We will also talk to a doctor from the World Health Organization who will join us answering your questions and we'll talk with Pastor Rick Warren about faith and the virus as Easter weekend approaches. Stay with us.
COOPER: Welcome again to CNN Global Town Hall: Coronavirus facts and fears. Moments ago, we heard the Director of the CDC Dr. Robert Redfield saying that the U.S. is coming to the peak of the pandemic.
In just the last hour, 35 more deaths in the U.S. Currently, there are now 16,513 deaths. Total 462,135 cases.

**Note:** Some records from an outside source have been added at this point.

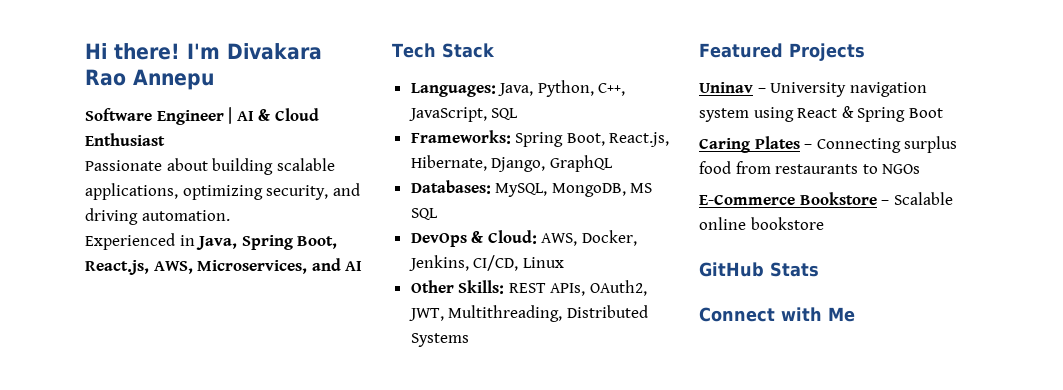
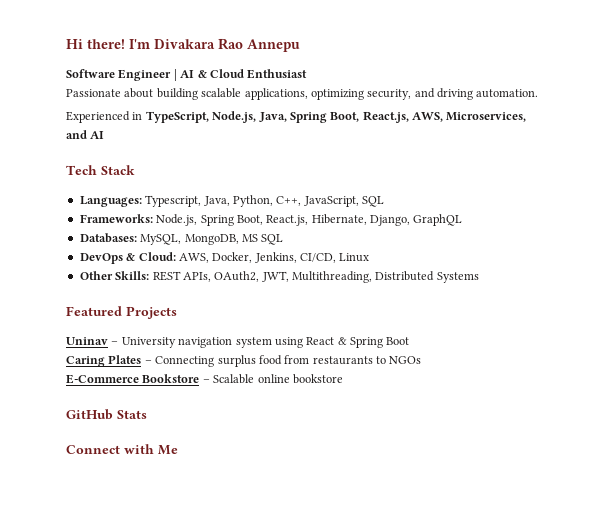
- Experienced in Java, Spring Boot, React.js, AWS, Microservices, and AI
+ Experienced in TypeScript, Node.js, Java, Spring Boot, React.js, AWS, Microservices, and AI
- Languages: Java, Python, C++, JavaScript, SQL
+ Languages: Typescript, Java, Python, C++, JavaScript, SQL
- Frameworks: Spring Boot, React.js, Hibernate, Django, GraphQL
+ Frameworks: Node.js, Spring Boot, React.js, Hibernate, Django, GraphQL

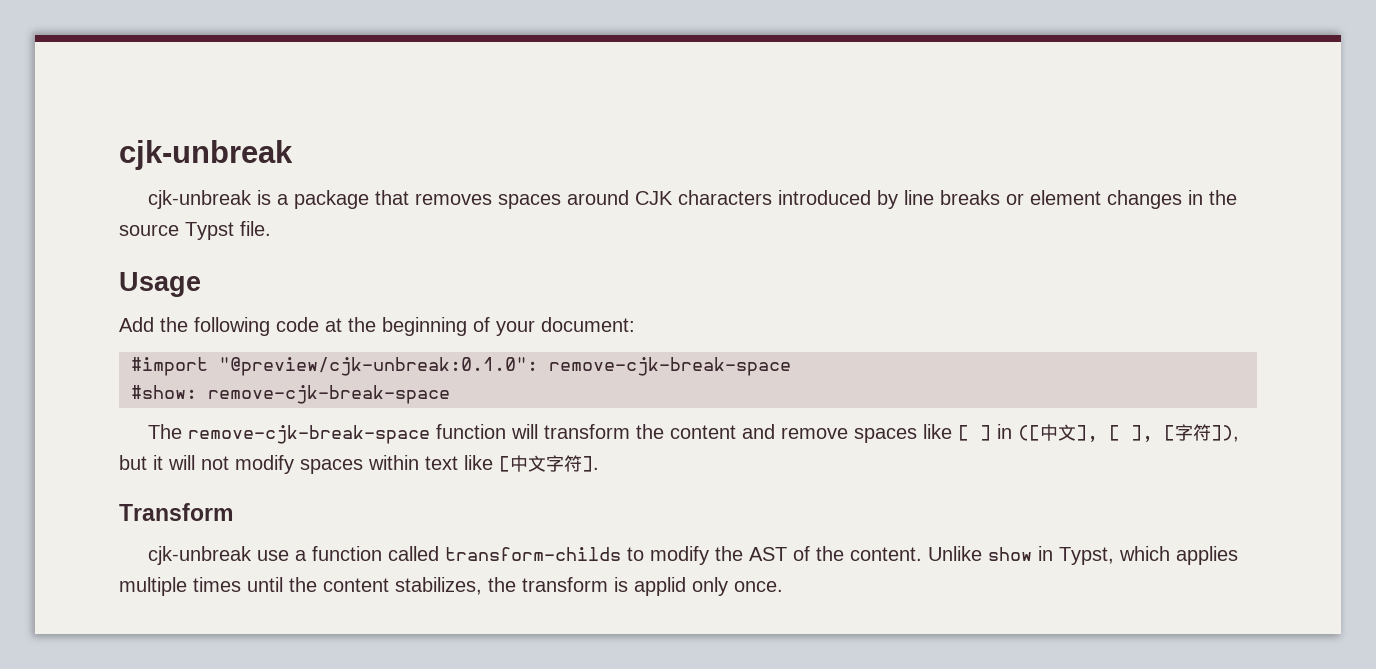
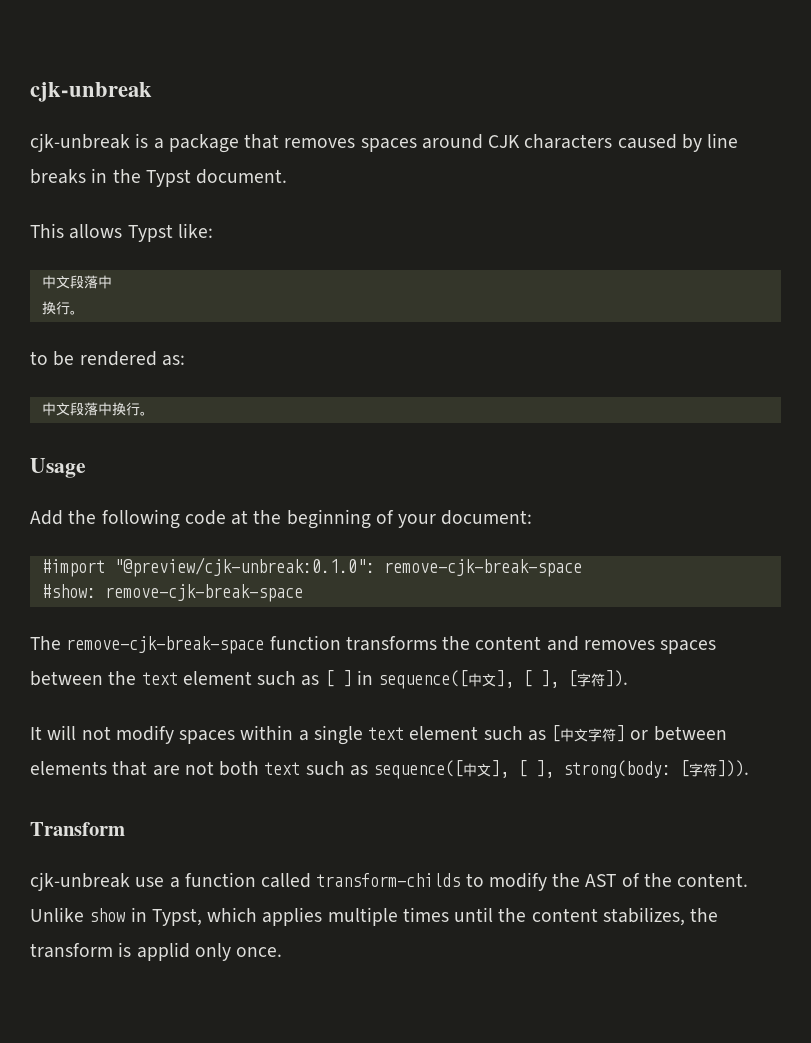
- cjk-unbreak is a package that removes spaces around CJK characters introduced by line breaks or element changes in the source Typst file.
+ cjk-unbreak is a package that removes spaces around CJK characters caused by line breaks in the Typst document.
+ This allows Typst like:
+ 中文段落中
+ 换行。
+ to be rendered as:
+ 中文段落中换行。
- The remove-cjk-break-space function will transform the content and remove spaces like [ ] in ([中文], [ ], [字符]), but it will not modify spaces within text like [中文字符].
+ The remove-cjk-break-space function transforms the content and removes spaces between the text element such as [ ] in sequence([中文], [ ], [字符]).
+ It will not modify spaces within a single text element such as [中文字符] or between elements that are not both text such as sequence([中文], [ ], strong(body: [字符])).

GUPTA: At this hour, we have special guests who are going to join us to answer viewer questions. Pastor Rick Warren is going to answer questions from viewers in need of an inspirational message, especially this Easter weekend. Also, for guidance on how to balance church service with social distancing.
Also, a top leader from the World Health Organization will be joining us to answer your questions about prevention and the transmission of this disease.
But we start this hour with one of the most famous athletes The United States has ever produced. A man who also knows firsthand about living with a virus that can kill and can speak to the way this virus is hitting the African American community in disproportionate numbers.
COOPER: I am pleased. Joining us now is former Los Angeles Laker, Magic Johnson. Magic, thank you so much for being with us.
MAGIC JOHNSON, FORMER LOS ANGELES LAKER: Thank you for having me, both of you and thank you for helping so many people educating them. It's very good.
COOPER: You are you are a hero to me personally, your bravery back in 1991 announcing to the world that you're HIV positive and opened a lot of people's eyes. It saved a lot of people's lives who got tested because you had or took greater precautions because of you.